Extract the records below word for word and ignore the images.

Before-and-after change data
::::

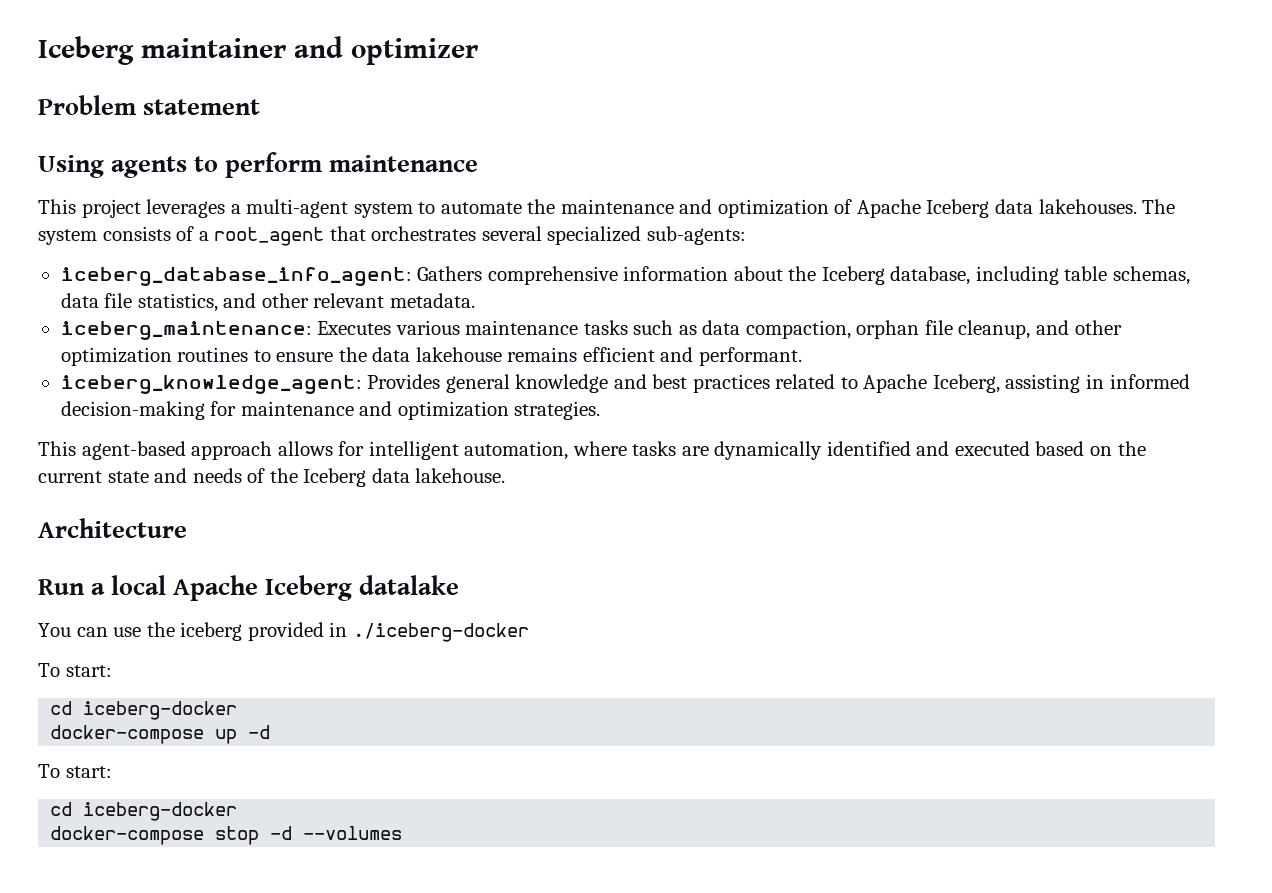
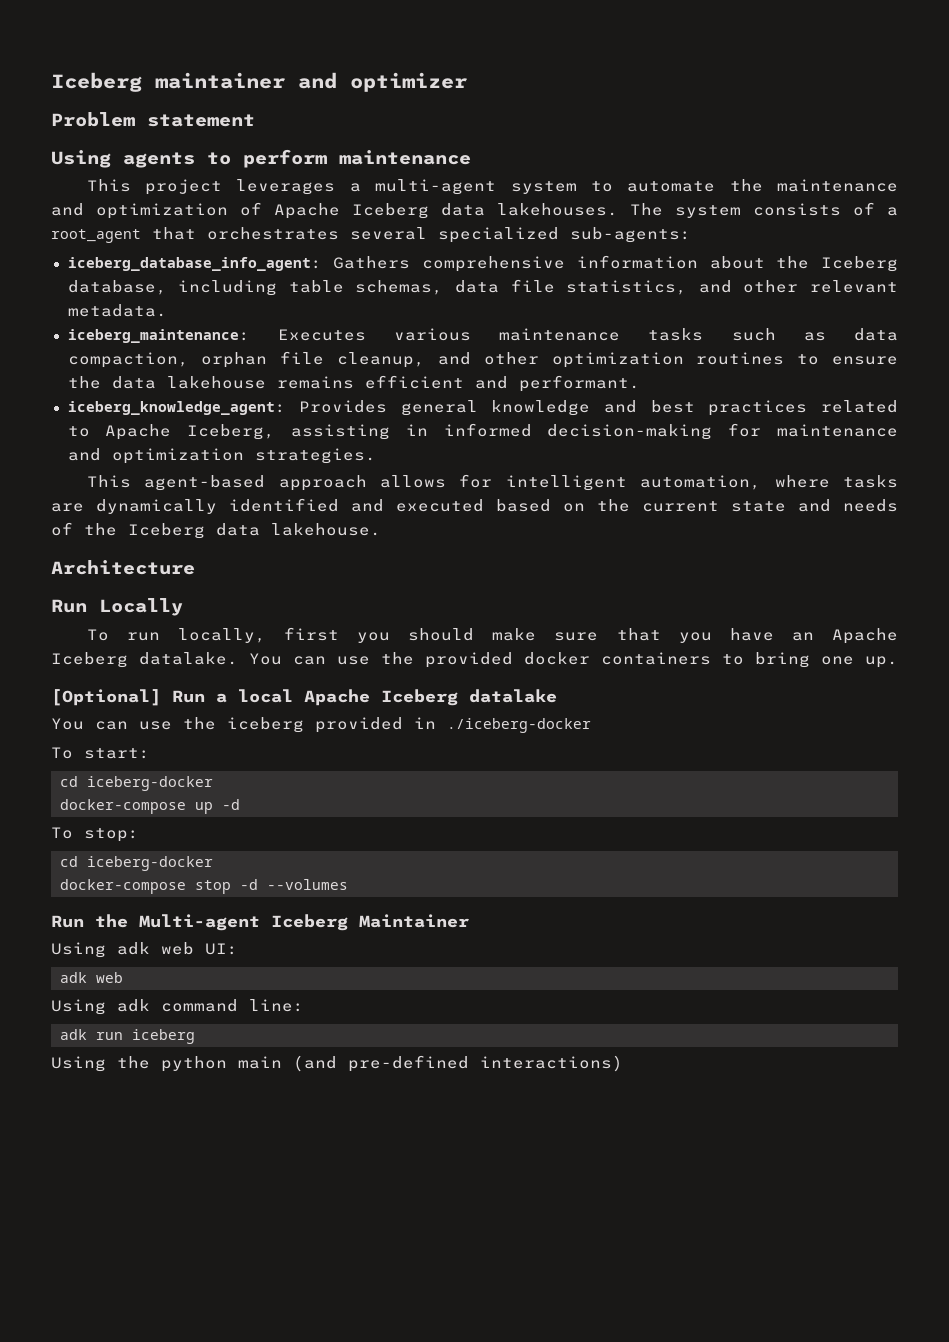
- Run a local Apache Iceberg datalake
+ Run Locally
+ To run locally, first you should make sure that you have an Apache Iceberg datalake. You can use the provided docker containers to bring one up.
+ [Optional] Run a local Apache Iceberg datalake
  docker-compose up -d
- To start:
+ To stop:
+ Run the Multi-agent Iceberg Maintainer
+ Using adk web UI:
+ adk web
+ Using adk command line:
+ adk run iceberg
+ Using the python main (and pre-defined interactions)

::::

* TASK RESPONSE *
- Run a local Apache Iceberg datalake
+ Run Locally
+ To run locally, first you should make sure that you have an Apache Iceberg datalake. You can use the provided docker containers to bring one up.
+ [Optional] Run a local Apache Iceberg datalake
  docker-compose up -d
- To start:
+ To stop:
+ Run the Multi-agent Iceberg Maintainer
+ Using adk web UI:
+ adk web
+ Using adk command line:
+ adk run iceberg
+ Using the python main (and pre-defined interactions)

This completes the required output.